Josef Biehler

Posted on Jun 25, 2020 • Edited on May 1, 2024

Trace 'function enter/leave' events with a .NET profiler + detect StackOverflow. Assembler code included!

#dotnet #cpp #asm #tutorial

Note: Get the full running example here: Click me!

The last time I showed some of the callbacks from ICorProfilerCallback and how you can obtain more information about the event. This time we want to take a look at the Function Enter/Leave callbacks.

Refactoring

As usual I took the project from the last post in this series. You may notice that I have changed the structure of the files. I moved all of the virtual dummy functions, that exists only because of the implementation of the ICorProfilerCallback2 interface, into an own class. This helps us to keep an overview about what we really want to focus on. Also I made a small fix in the project settings to ensure that both, x32 and x64 builds, are put into the same output directory. This was made to keep the start.bat as simple as possible.

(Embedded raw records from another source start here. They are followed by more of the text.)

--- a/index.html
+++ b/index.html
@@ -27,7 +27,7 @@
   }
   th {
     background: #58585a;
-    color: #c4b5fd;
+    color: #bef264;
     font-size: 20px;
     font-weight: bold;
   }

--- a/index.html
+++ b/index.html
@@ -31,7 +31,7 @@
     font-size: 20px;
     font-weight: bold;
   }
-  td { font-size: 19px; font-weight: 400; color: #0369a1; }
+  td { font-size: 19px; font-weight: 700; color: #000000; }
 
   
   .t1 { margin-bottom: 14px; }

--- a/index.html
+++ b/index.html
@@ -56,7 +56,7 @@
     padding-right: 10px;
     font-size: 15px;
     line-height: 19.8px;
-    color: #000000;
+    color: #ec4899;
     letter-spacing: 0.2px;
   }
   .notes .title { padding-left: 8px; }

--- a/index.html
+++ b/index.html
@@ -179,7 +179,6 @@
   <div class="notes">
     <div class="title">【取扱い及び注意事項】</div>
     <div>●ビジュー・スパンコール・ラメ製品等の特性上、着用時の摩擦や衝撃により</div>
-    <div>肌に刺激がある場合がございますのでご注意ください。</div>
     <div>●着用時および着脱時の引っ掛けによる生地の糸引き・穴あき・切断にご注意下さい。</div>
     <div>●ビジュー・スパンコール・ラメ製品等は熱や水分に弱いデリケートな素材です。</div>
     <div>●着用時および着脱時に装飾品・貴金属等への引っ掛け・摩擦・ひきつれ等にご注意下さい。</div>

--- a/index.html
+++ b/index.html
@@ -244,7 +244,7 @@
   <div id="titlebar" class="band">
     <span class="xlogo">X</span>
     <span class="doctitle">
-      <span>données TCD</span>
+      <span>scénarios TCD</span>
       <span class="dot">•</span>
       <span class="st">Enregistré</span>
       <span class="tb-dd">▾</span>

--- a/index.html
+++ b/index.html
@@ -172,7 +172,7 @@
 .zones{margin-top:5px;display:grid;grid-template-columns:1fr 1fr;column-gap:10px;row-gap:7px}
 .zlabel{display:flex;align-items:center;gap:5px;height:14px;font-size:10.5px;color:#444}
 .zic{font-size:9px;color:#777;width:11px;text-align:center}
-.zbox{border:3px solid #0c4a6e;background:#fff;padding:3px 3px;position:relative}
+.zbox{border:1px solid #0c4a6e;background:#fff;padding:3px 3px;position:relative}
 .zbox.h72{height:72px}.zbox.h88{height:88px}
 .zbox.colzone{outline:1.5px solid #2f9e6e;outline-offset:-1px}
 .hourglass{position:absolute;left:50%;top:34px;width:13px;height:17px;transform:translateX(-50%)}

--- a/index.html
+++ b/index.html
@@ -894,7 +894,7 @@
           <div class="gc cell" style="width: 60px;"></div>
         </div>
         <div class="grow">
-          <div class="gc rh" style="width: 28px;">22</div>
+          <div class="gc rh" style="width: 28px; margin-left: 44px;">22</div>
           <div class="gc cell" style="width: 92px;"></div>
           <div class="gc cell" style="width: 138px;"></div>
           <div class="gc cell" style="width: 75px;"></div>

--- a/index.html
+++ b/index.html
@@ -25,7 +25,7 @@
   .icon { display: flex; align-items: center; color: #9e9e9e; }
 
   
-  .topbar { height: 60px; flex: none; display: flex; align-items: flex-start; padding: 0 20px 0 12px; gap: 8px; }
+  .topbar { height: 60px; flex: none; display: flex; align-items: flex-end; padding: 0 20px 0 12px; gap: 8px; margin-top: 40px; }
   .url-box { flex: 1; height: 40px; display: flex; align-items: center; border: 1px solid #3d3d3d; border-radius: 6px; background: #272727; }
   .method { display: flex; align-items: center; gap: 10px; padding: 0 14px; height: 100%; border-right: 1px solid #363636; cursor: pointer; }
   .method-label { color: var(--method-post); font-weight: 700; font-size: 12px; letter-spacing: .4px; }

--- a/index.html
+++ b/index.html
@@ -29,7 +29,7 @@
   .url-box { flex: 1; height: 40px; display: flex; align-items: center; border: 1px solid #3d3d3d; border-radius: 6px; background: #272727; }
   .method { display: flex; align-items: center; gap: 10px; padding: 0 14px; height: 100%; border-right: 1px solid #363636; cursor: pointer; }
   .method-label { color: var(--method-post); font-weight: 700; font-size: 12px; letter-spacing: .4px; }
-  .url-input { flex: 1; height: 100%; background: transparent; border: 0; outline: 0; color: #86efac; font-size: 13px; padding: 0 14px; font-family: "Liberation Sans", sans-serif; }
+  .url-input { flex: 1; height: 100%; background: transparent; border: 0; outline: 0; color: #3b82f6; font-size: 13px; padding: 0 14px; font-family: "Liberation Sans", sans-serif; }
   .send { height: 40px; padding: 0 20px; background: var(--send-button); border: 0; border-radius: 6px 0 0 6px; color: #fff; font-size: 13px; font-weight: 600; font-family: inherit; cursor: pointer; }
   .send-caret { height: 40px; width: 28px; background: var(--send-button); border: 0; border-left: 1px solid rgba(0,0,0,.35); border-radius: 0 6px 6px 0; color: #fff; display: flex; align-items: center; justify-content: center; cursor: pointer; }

COR_PRF_MONITOR_ENTERLEAVE

Today we are looking at the COR_PRF_MONITOR_ENTERLEAVE option which makes it possible to get notified if a function is entered and left. The callbacks are not declared on the ICorProfilerCallback interface but must be registered on the ICorProfilerInfo object. Use ICorProfilerInfo.SetEnterLeaveFunctionHooks2 for this task. Please note that the call to this method must occur during Initialize(), otherwise it is not valid. Also the callbacks are a bit special in the way you have to implement them 😄

Now Assembler comes into play

If we look into the documentation of FunctionEnter2, we can read a inconspicuous paragraph that tells us that:

"naked" advices the compiler to neither insert function prologue nor the epilogue at machine code level. The prologue consists of a few lines of code that prepares the CPU registers and the stack for the use within the function while the epilogue is the counterpart that restores the stack and registers before the function is left. This means, we should write our callbacks using inline assembler code. For those who immediately think that under x64 there is no inline assembler: Yes you are right. We will have a look at this in another blog post. In this I want to focus on 32 bit.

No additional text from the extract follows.